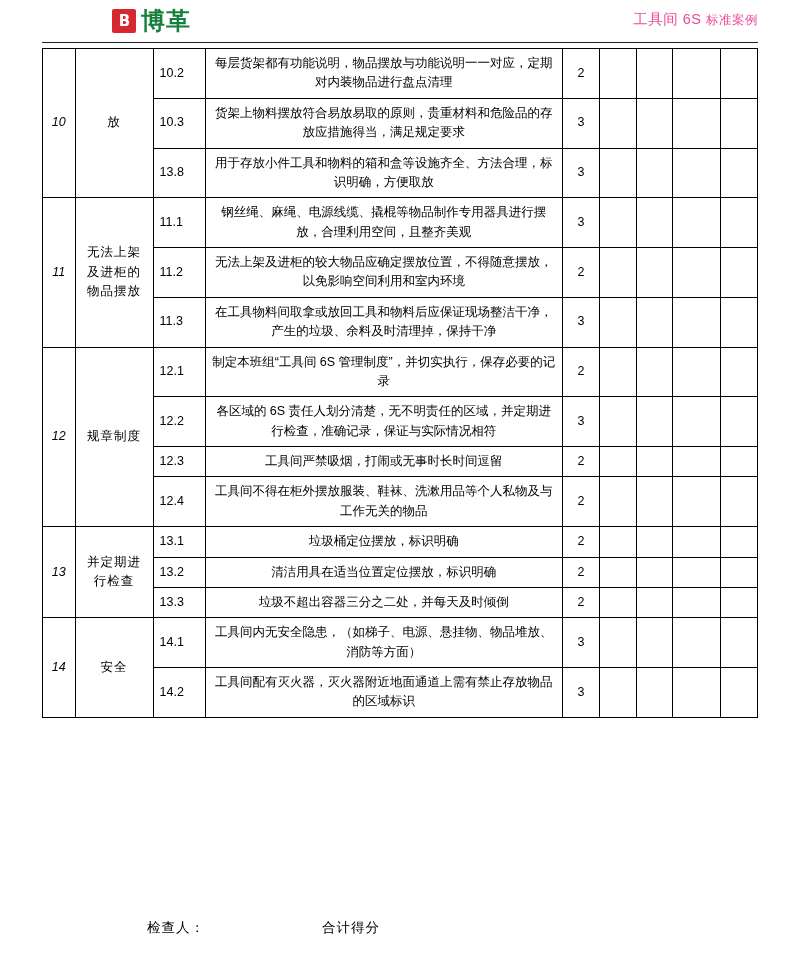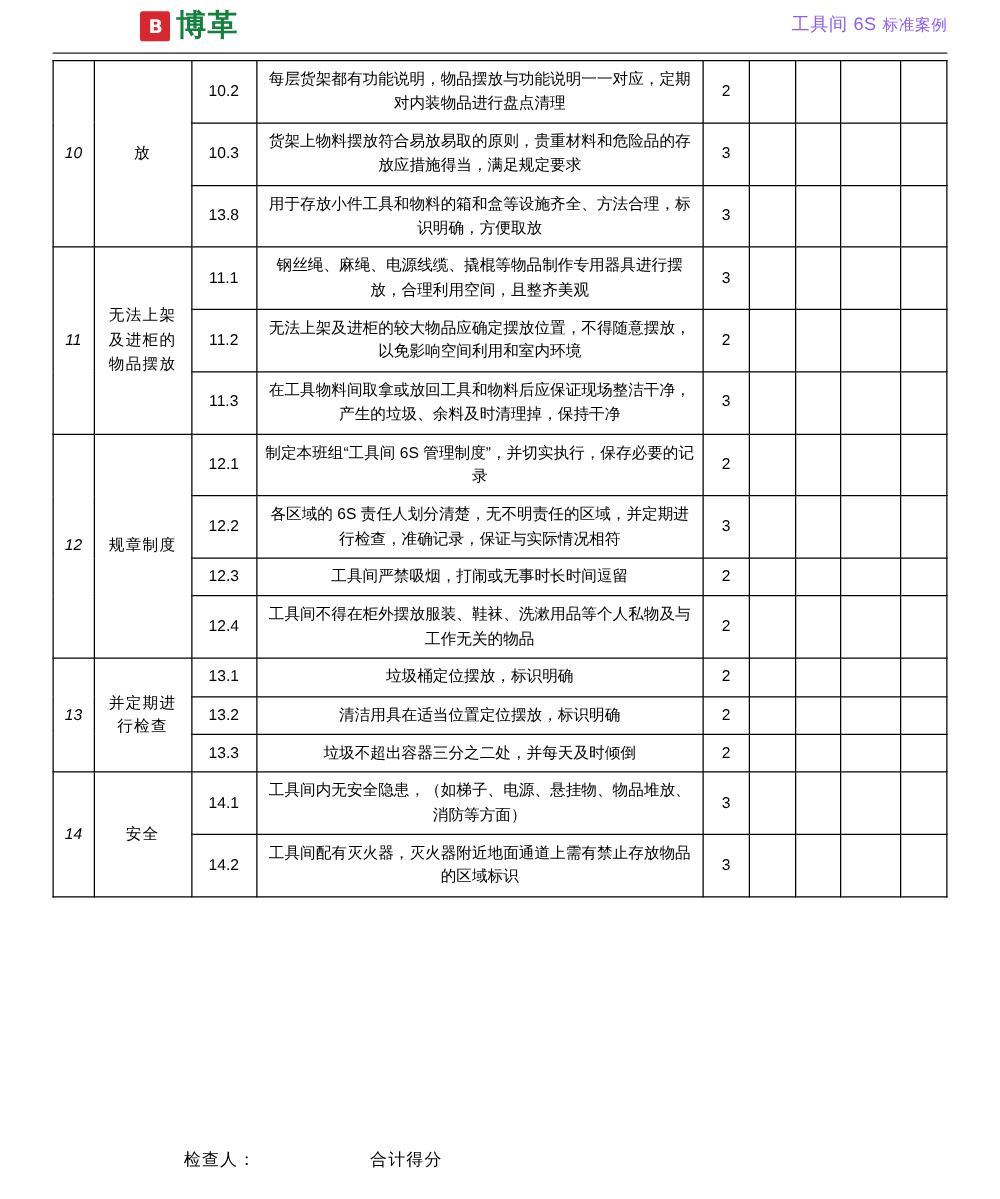--- a/index.html
+++ b/index.html
@@ -61,7 +61,7 @@
   }
   .doc-title {
     font-size: 14.5px;
-    color: #8b5cf6;
+    color: #ec4899;
     padding-bottom: 4px;
     letter-spacing: 0.5px;
   }

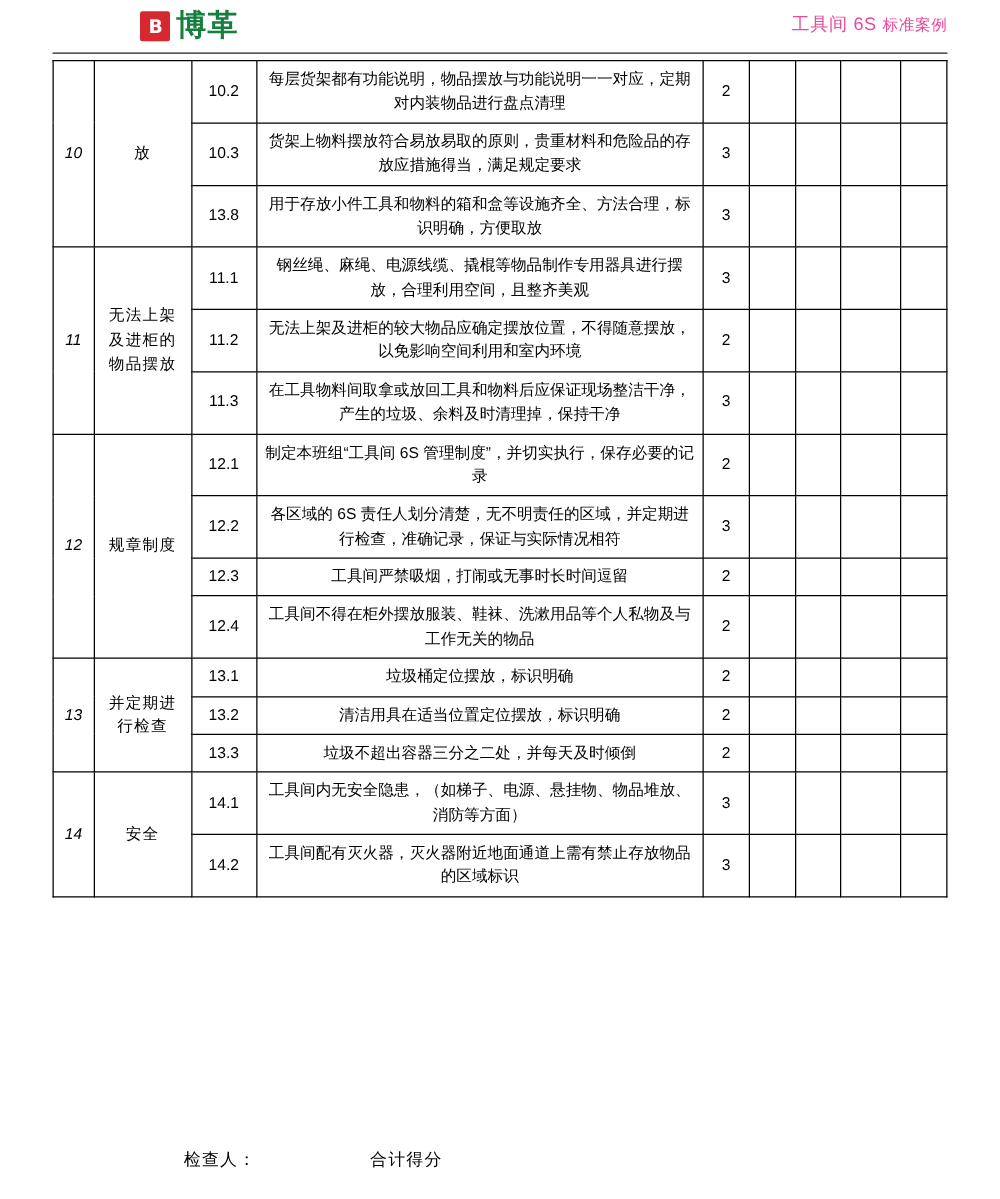--- a/index.html
+++ b/index.html
@@ -102,7 +102,7 @@
   }
   td.c-idx {
     width: 48px;
-    text-align: center;
+    text-align: left;
     padding: 2px;
   }
   td.c-desc {

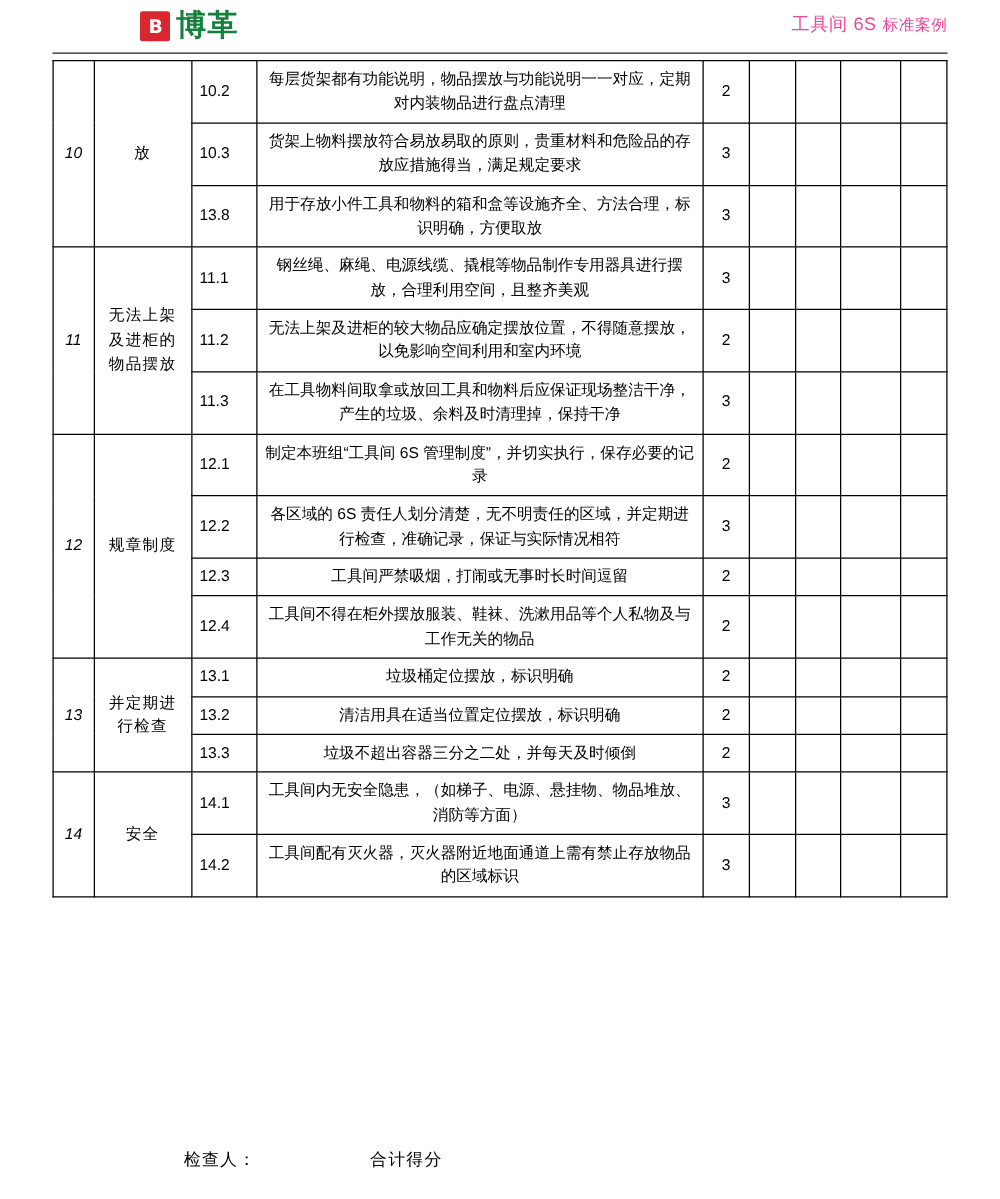--- a/index.html
+++ b/index.html
@@ -136,7 +136,7 @@
     margin-left: 105px;
   }
   .footer .f2 {
-    margin-left: 91px;
+    margin-left: 117px;
   }
 </style>
 </head>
:::::
Exercise details:
Each line above holding the word "left" counts; reply with how many there are, only the number.

Your response:
4